(AIM OF THE EXERCISE):
What is needed is an exact copy of the entries below, with the pictures left out.

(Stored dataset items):
"""
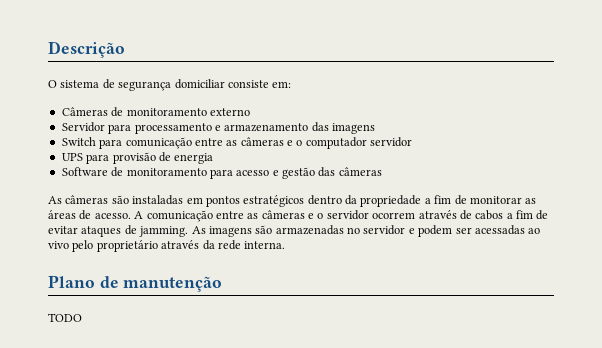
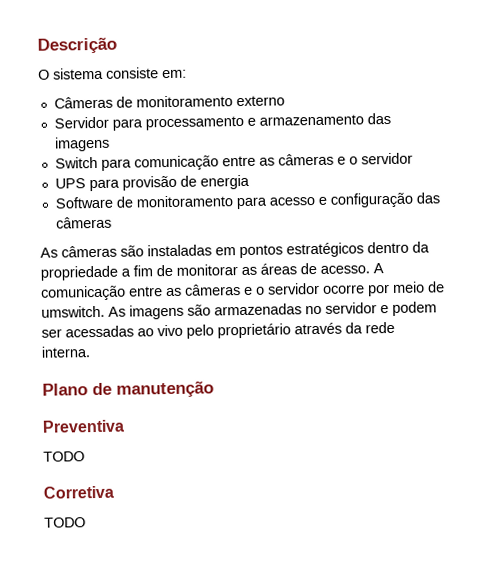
- O sistema de segurança domiciliar consiste em:
+ O sistema consiste em:
- Switch para comunicação entre as câmeras e o computador servidor
+ Switch para comunicação entre as câmeras e o servidor
- Software de monitoramento para acesso e gestão das câmeras
+ Software de monitoramento para acesso e configuração das câmeras
- A comunicação entre as câmeras e o servidor ocorrem através de cabos a fim de evitar ataques de jamming.
+ A comunicação entre as câmeras e o servidor ocorre por meio de umswitch.
+ Preventiva
+ TODO
+ Corretiva

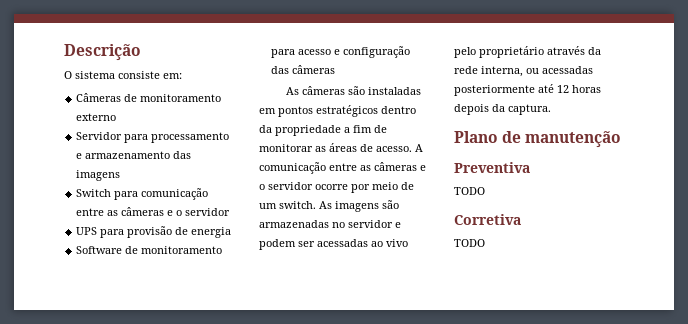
- A comunicação entre as câmeras e o servidor ocorre por meio de umswitch.
+ A comunicação entre as câmeras e o servidor ocorre por meio de um switch.
- As imagens são armazenadas no servidor e podem ser acessadas ao vivo pelo proprietário através da rede interna.
+ As imagens são armazenadas no servidor e podem ser acessadas ao vivo pelo proprietário através da rede interna, ou acessadas posteriormente até 12 horas depois da captura.

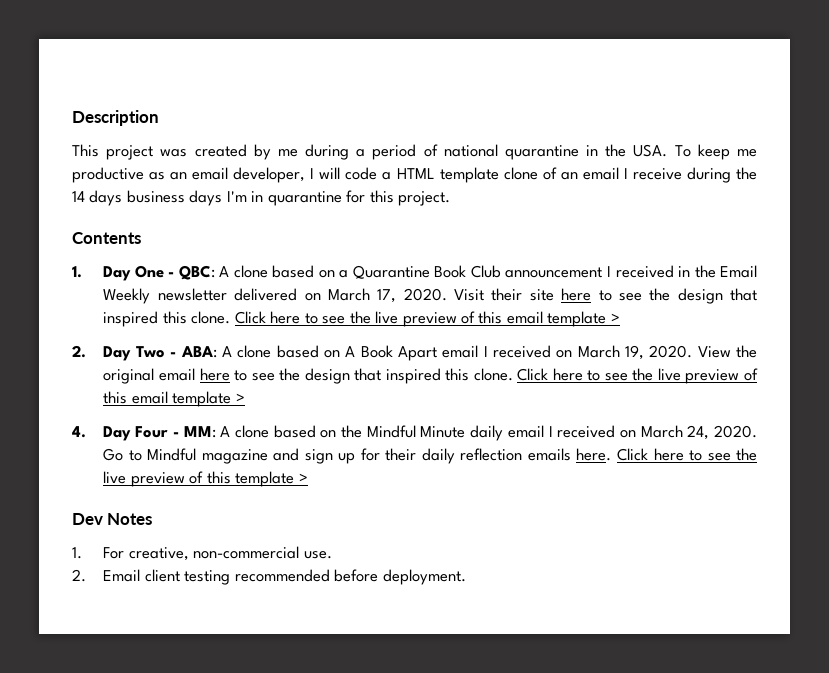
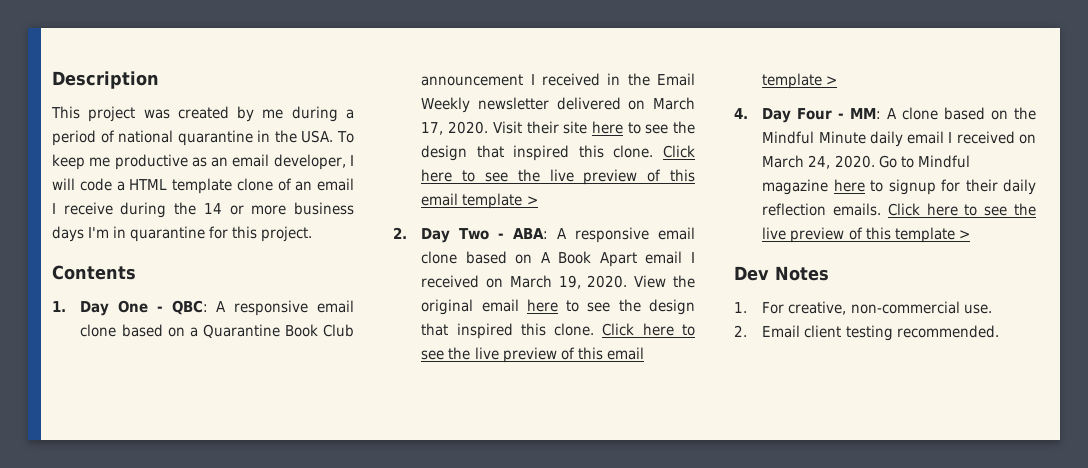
- This project was created by me during a period of national quarantine in the USA. To keep me productive as an email developer, I will code a HTML template clone of an email I receive during the 14 days business days I'm in quarantine for this project.
+ This project was created by me during a period of national quarantine in the USA. To keep me productive as an email developer, I will code a HTML template clone of an email I receive during the 14 or more business days I'm in quarantine for this project.
- 1. Day One - QBC: A clone based on a Quarantine Book Club announcement I received in the Email Weekly newsletter delivered on March 17, 2020.
+ 1. Day One - QBC: A responsive email clone based on a Quarantine Book Club announcement I received in the Email Weekly newsletter delivered on March 17, 2020.
- 2. Day Two - ABA: A clone based on A Book Apart email I received on March 19, 2020.
+ 2. Day Two - ABA: A responsive email clone based on A Book Apart email I received on March 19, 2020.
- Go to Mindful magazine and sign up for their daily reflection emails here.
+ Go to Mindful magazine here to signup for their daily reflection emails.
- 2. Email client testing recommended before deployment.
+ 2. Email client testing recommended.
"""
(THE COMPLETED TASK):
- O sistema de segurança domiciliar consiste em:
+ O sistema consiste em:
- Switch para comunicação entre as câmeras e o computador servidor
+ Switch para comunicação entre as câmeras e o servidor
- Software de monitoramento para acesso e gestão das câmeras
+ Software de monitoramento para acesso e configuração das câmeras
- A comunicação entre as câmeras e o servidor ocorrem através de cabos a fim de evitar ataques de jamming.
+ A comunicação entre as câmeras e o servidor ocorre por meio de umswitch.
+ Preventiva
+ TODO
+ Corretiva

- A comunicação entre as câmeras e o servidor ocorre por meio de umswitch.
+ A comunicação entre as câmeras e o servidor ocorre por meio de um switch.
- As imagens são armazenadas no servidor e podem ser acessadas ao vivo pelo proprietário através da rede interna.
+ As imagens são armazenadas no servidor e podem ser acessadas ao vivo pelo proprietário através da rede interna, ou acessadas posteriormente até 12 horas depois da captura.

- This project was created by me during a period of national quarantine in the USA. To keep me productive as an email developer, I will code a HTML template clone of an email I receive during the 14 days business days I'm in quarantine for this project.
+ This project was created by me during a period of national quarantine in the USA. To keep me productive as an email developer, I will code a HTML template clone of an email I receive during the 14 or more business days I'm in quarantine for this project.
- 1. Day One - QBC: A clone based on a Quarantine Book Club announcement I received in the Email Weekly newsletter delivered on March 17, 2020.
+ 1. Day One - QBC: A responsive email clone based on a Quarantine Book Club announcement I received in the Email Weekly newsletter delivered on March 17, 2020.
- 2. Day Two - ABA: A clone based on A Book Apart email I received on March 19, 2020.
+ 2. Day Two - ABA: A responsive email clone based on A Book Apart email I received on March 19, 2020.
- Go to Mindful magazine and sign up for their daily reflection emails here.
+ Go to Mindful magazine here to signup for their daily reflection emails.
- 2. Email client testing recommended before deployment.
+ 2. Email client testing recommended.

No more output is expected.